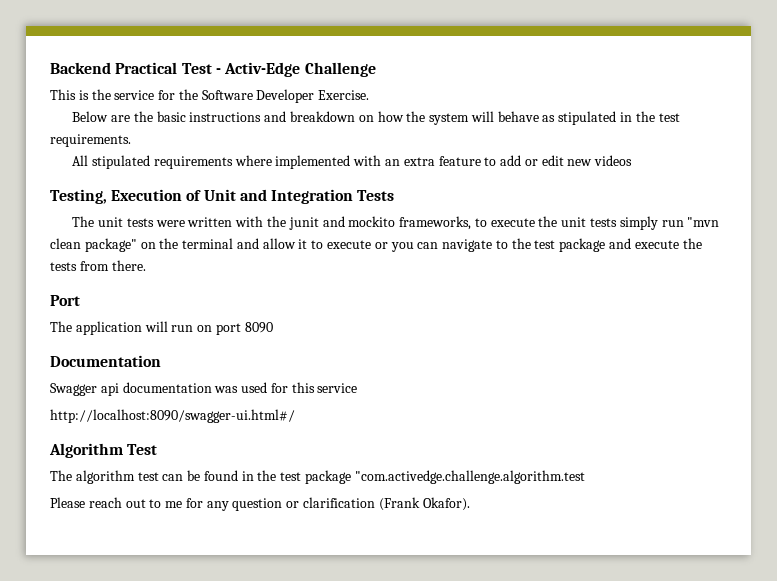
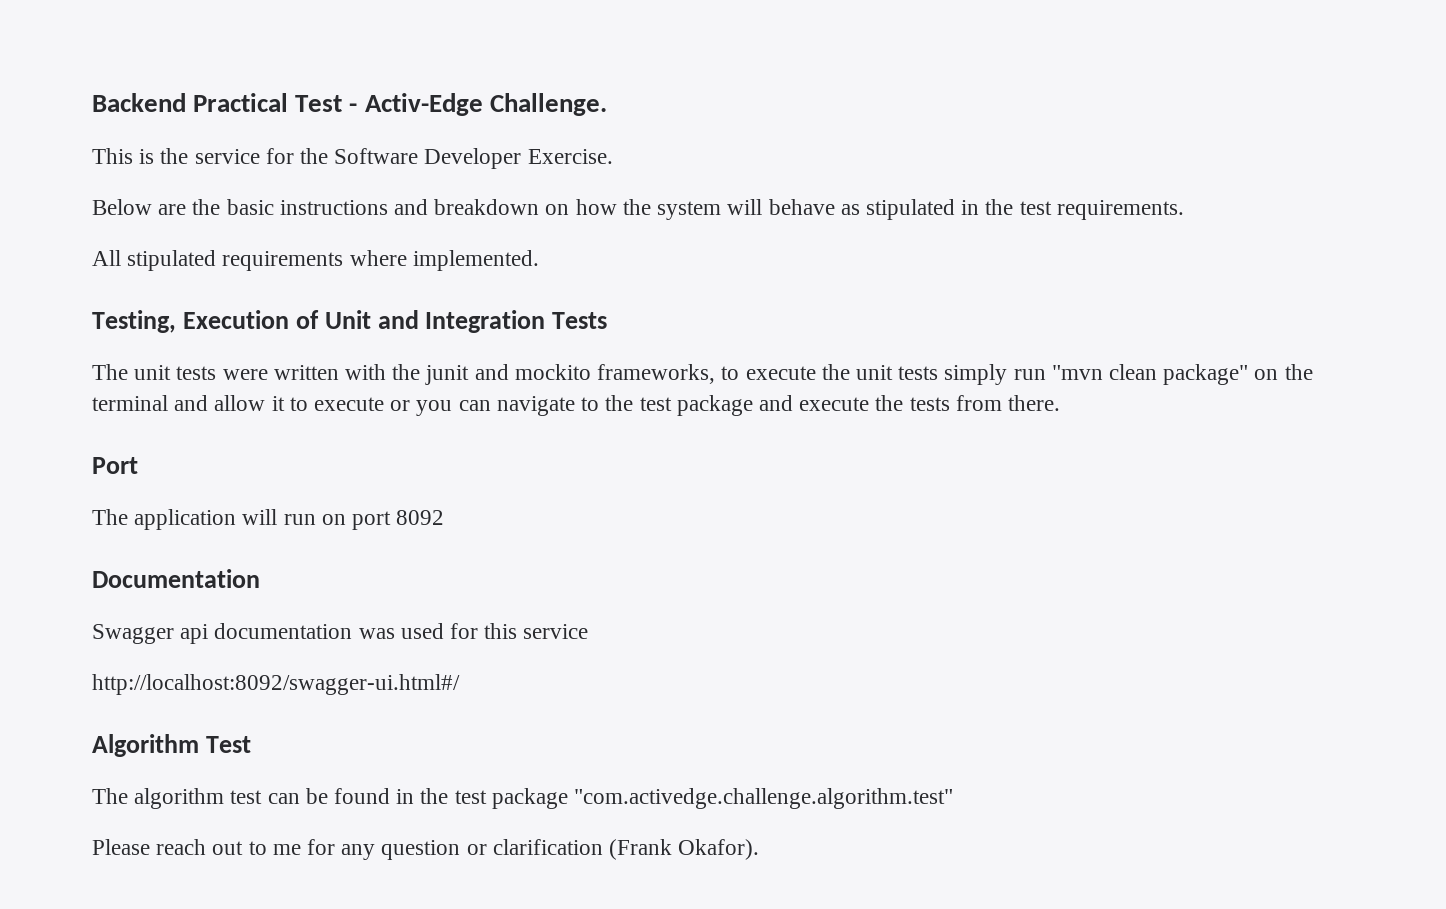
- Backend Practical Test - Activ-Edge Challenge
+ Backend Practical Test - Activ-Edge Challenge.
- All stipulated requirements where implemented with an extra feature to add or edit new videos
+ All stipulated requirements where implemented.
- The application will run on port 8090
+ The application will run on port 8092
- http://localhost:8090/swagger-ui.html#/
+ http://localhost:8092/swagger-ui.html#/
- The algorithm test can be found in the test package "com.activedge.challenge.algorithm.test
+ The algorithm test can be found in the test package "com.activedge.challenge.algorithm.test"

§ **WHAT YOU WILL DO**: For each record above, write it out exactly and omit any picture.

§ **ANSWER FOR THIS EXERCISE**:
- Backend Practical Test - Activ-Edge Challenge
+ Backend Practical Test - Activ-Edge Challenge.
- All stipulated requirements where implemented with an extra feature to add or edit new videos
+ All stipulated requirements where implemented.
- The application will run on port 8090
+ The application will run on port 8092
- http://localhost:8090/swagger-ui.html#/
+ http://localhost:8092/swagger-ui.html#/
- The algorithm test can be found in the test package "com.activedge.challenge.algorithm.test
+ The algorithm test can be found in the test package "com.activedge.challenge.algorithm.test"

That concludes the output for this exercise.